03. The chain effects
In the best interest of banks, financial institutions, and largely of the economy, RBI has laid down a norm in corporate credit appraisal that banks can fund a maximum of up to 50% of the value of the promoters’ portfolio that is being pledged. To give it a numeric connotation, every ₹1 raised as a loan would require ₹2 worth of shares to be pledged.
Thus, when the market price of the shares fall (which is reasonably certain after pledging happens), banks have to call the promoters to pledge additional shares; or in case of non-compliance, sell off the pledged shares to make up for the value of the collateral. This gives rise to a chain effect of rippling stock prices which in itself becomes a perilous situation, especially for conservative or low-risk appetite investors.
04. History has a habit of repeating itself
There have been evident incidences in the lights of Yes Bank, DHFL, Reliance ADAG, being few amongst many others, where in the past, these companies have had a high promoter pledging and where the promoters were unable to discharge their obligations on time, due to which the wealth of common investors eroded. History has a habit of repeating itself. Hence, a rational investor should stay away from stocks having high promoter pledging and further from those whose financial health is distressed in terms of low operating revenues, return on equity and operating profit growth.
Now that we have got hindsight of the ill effects of promoter pledging, let us put forward a question- Is promoter pledging always bad? Does it give a clear picture that the stock is in bad shape?
Nah! Not necessarily.
Is promoters' pledging always bad?
There have been incidents in the past where companies opted for promoter pledging and after a certain period of time, they have discharged their liabilities to release the charge that was created on their shares. During this phase, the lost leap of faith rebounds, and thus stock prices tend to rise (reflect their fair value).

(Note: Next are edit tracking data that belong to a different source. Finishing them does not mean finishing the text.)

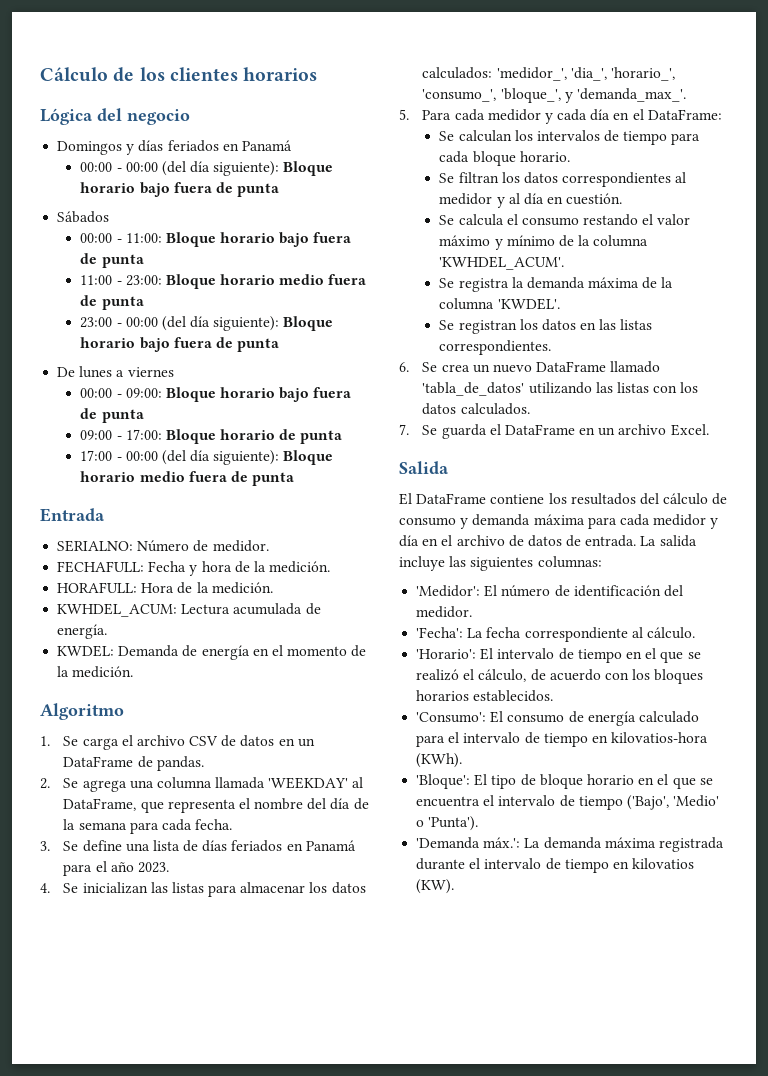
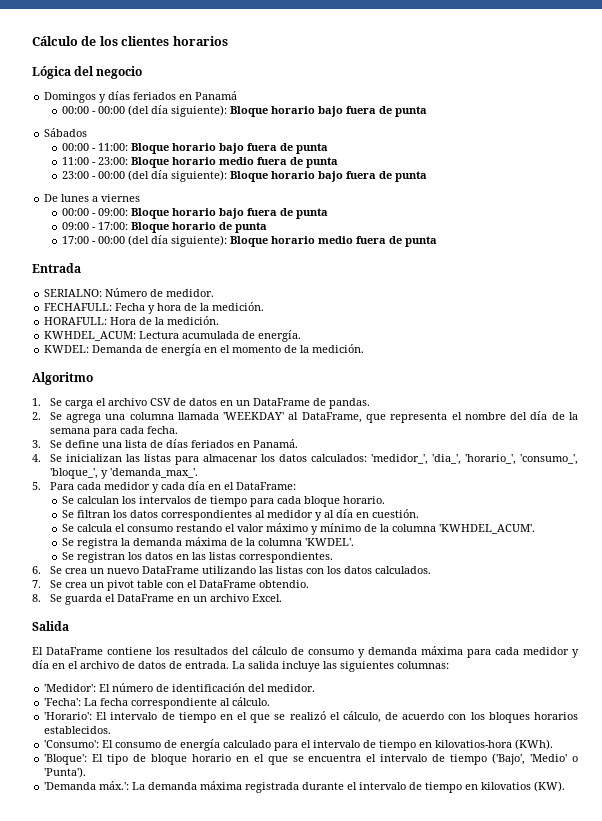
- 3. Se define una lista de días feriados en Panamá para el año 2023.
+ 3. Se define una lista de días feriados en Panamá.
- 6. Se crea un nuevo DataFrame llamado 'tabla_de_datos' utilizando las listas con los datos calculados.
+ 6. Se crea un nuevo DataFrame utilizando las listas con los datos calculados.
- 7. Se guarda el DataFrame en un archivo Excel.
+ 7. Se crea un pivot table con el DataFrame obtendio.
+ 8. Se guarda el DataFrame en un archivo Excel.

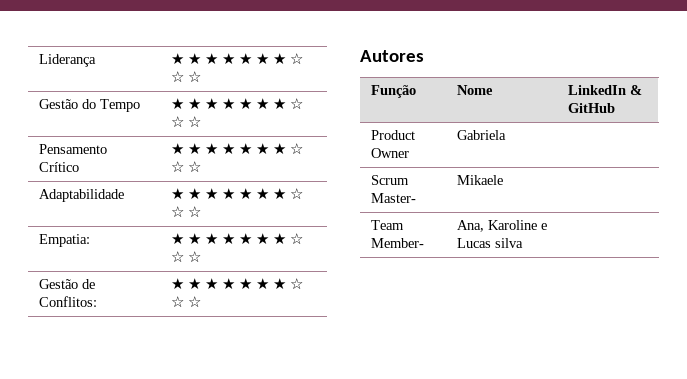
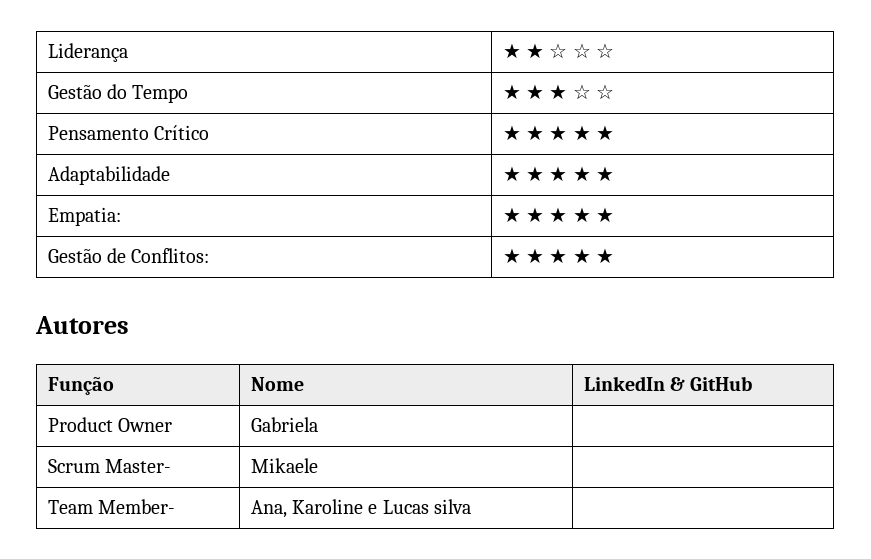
- Liderança | ★ ★ ★ ★ ★ ★ ★ ☆ ☆ ☆
+ Liderança | ★ ★ ☆ ☆ ☆
- Gestão do Tempo | ★ ★ ★ ★ ★ ★ ★ ☆ ☆ ☆
+ Gestão do Tempo | ★ ★ ★ ☆ ☆
- Pensamento Crítico | ★ ★ ★ ★ ★ ★ ★ ☆ ☆ ☆
+ Pensamento Crítico | ★ ★ ★ ★ ★
- Adaptabilidade | ★ ★ ★ ★ ★ ★ ★ ☆ ☆ ☆
+ Adaptabilidade | ★ ★ ★ ★ ★
- Empatia: | ★ ★ ★ ★ ★ ★ ★ ☆ ☆ ☆
+ Empatia: | ★ ★ ★ ★ ★
- Gestão de Conflitos: | ★ ★ ★ ★ ★ ★ ★ ☆ ☆ ☆
+ Gestão de Conflitos: | ★ ★ ★ ★ ★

To put forward an example, one can consider evaluating JSW Steel which has successfully discharged its pledge of promoter holdings and the stock has performed well since that.
(Source of data: Ticker)
If you wish to see the promoters pledging of other companies in your watchlist, all that you need to do is visit Ticker, type the name of the company in the search box, and visit the shareholding section to have a summarized description of the entire scenario revolving around promoter holdings & pledging.
Also, if you wish to screen high promoters pledging companies that you need to be careful of, you can use the procedure we used and come up with a list as you saw in the beginning of this article. Just visit the Screener section on Ticker. Run the screener & type the query as “Promoter Pledging Q5 > 99.9”. Blink your eye, and you have it!
Summing it up
The crux of the matter is that for an analysis to be highly effective, it is imperative to study promoter holdings and promoter pledging in consensus. High promoter pledging is an alarming signal; however, it may not necessarily be a negative signal for the stock. You must be aware that in financial markets there are false alarms as well.
High promoter holdings with reasonable promoter pledging could be a win-win for both the company, as well as the investors.
On the contrary, a promoter defaulting on the loan on which their holdings are pledged, is a red flag for investors, indicating that now may be the right time to exit.
*Disclaimer: This should not be construed as investment advice. Invest only after proper research.